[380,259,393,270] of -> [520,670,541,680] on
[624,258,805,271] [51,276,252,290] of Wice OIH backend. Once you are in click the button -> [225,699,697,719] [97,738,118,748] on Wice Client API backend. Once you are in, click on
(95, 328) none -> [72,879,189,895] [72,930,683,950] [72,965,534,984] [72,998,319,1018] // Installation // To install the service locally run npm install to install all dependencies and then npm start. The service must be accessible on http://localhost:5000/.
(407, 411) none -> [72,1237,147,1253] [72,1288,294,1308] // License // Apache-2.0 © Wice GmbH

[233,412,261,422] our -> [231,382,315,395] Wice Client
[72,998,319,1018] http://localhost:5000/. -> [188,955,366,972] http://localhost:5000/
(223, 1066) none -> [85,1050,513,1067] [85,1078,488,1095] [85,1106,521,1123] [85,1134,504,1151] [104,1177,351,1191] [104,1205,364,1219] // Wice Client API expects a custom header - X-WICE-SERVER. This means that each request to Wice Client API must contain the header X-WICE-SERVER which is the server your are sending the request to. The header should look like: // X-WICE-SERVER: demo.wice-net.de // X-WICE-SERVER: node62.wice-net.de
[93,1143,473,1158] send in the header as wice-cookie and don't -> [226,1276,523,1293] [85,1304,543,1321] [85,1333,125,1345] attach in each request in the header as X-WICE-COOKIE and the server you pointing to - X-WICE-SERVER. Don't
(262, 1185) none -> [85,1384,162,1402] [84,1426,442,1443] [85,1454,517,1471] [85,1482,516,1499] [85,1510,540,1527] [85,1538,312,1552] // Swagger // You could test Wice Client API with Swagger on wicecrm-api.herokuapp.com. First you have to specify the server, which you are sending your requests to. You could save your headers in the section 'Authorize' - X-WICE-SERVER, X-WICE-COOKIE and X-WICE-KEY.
-*-
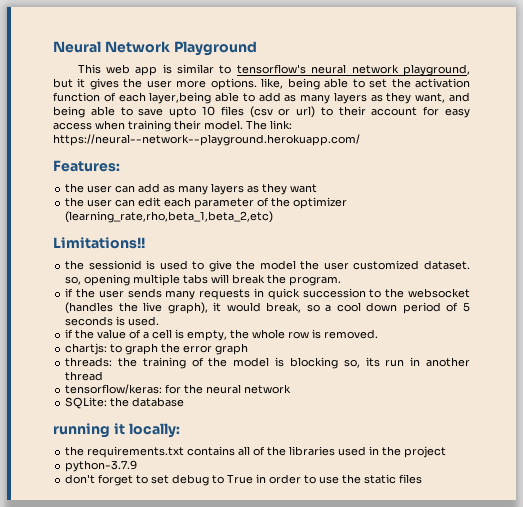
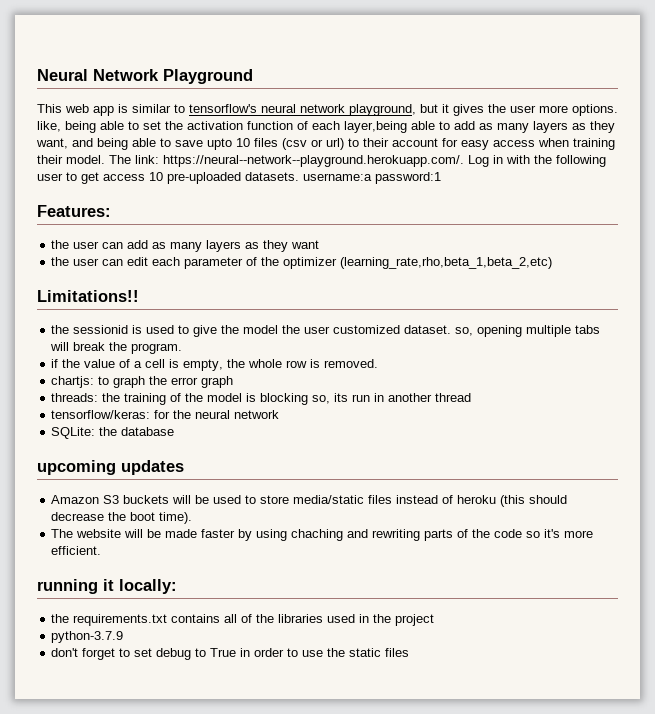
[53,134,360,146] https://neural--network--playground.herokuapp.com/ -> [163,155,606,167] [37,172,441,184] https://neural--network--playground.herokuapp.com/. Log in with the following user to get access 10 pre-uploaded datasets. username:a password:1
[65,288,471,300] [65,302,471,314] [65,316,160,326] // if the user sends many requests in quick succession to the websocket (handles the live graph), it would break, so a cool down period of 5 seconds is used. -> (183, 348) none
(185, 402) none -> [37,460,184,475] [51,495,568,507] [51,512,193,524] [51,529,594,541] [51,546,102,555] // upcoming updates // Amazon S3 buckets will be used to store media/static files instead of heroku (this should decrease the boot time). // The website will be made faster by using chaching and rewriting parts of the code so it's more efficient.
-*-
*Instructions for the task*: Above is a listing; print exactly its lines from the one with "(95, 328) none" through the one with "(262, 1185) none", and no other lines.

*Answer*:
(95, 328) none -> [72,879,189,895] [72,930,683,950] [72,965,534,984] [72,998,319,1018] // Installation // To install the service locally run npm install to install all dependencies and then npm start. The service must be accessible on http://localhost:5000/.
(407, 411) none -> [72,1237,147,1253] [72,1288,294,1308] // License // Apache-2.0 © Wice GmbH

[233,412,261,422] our -> [231,382,315,395] Wice Client
[72,998,319,1018] http://localhost:5000/. -> [188,955,366,972] http://localhost:5000/
(223, 1066) none -> [85,1050,513,1067] [85,1078,488,1095] [85,1106,521,1123] [85,1134,504,1151] [104,1177,351,1191] [104,1205,364,1219] // Wice Client API expects a custom header - X-WICE-SERVER. This means that each request to Wice Client API must contain the header X-WICE-SERVER which is the server your are sending the request to. The header should look like: // X-WICE-SERVER: demo.wice-net.de // X-WICE-SERVER: node62.wice-net.de
[93,1143,473,1158] send in the header as wice-cookie and don't -> [226,1276,523,1293] [85,1304,543,1321] [85,1333,125,1345] attach in each request in the header as X-WICE-COOKIE and the server you pointing to - X-WICE-SERVER. Don't
(262, 1185) none -> [85,1384,162,1402] [84,1426,442,1443] [85,1454,517,1471] [85,1482,516,1499] [85,1510,540,1527] [85,1538,312,1552] // Swagger // You could test Wice Client API with Swagger on wicecrm-api.herokuapp.com. First you have to specify the server, which you are sending your requests to. You could save your headers in the section 'Authorize' - X-WICE-SERVER, X-WICE-COOKIE and X-WICE-KEY.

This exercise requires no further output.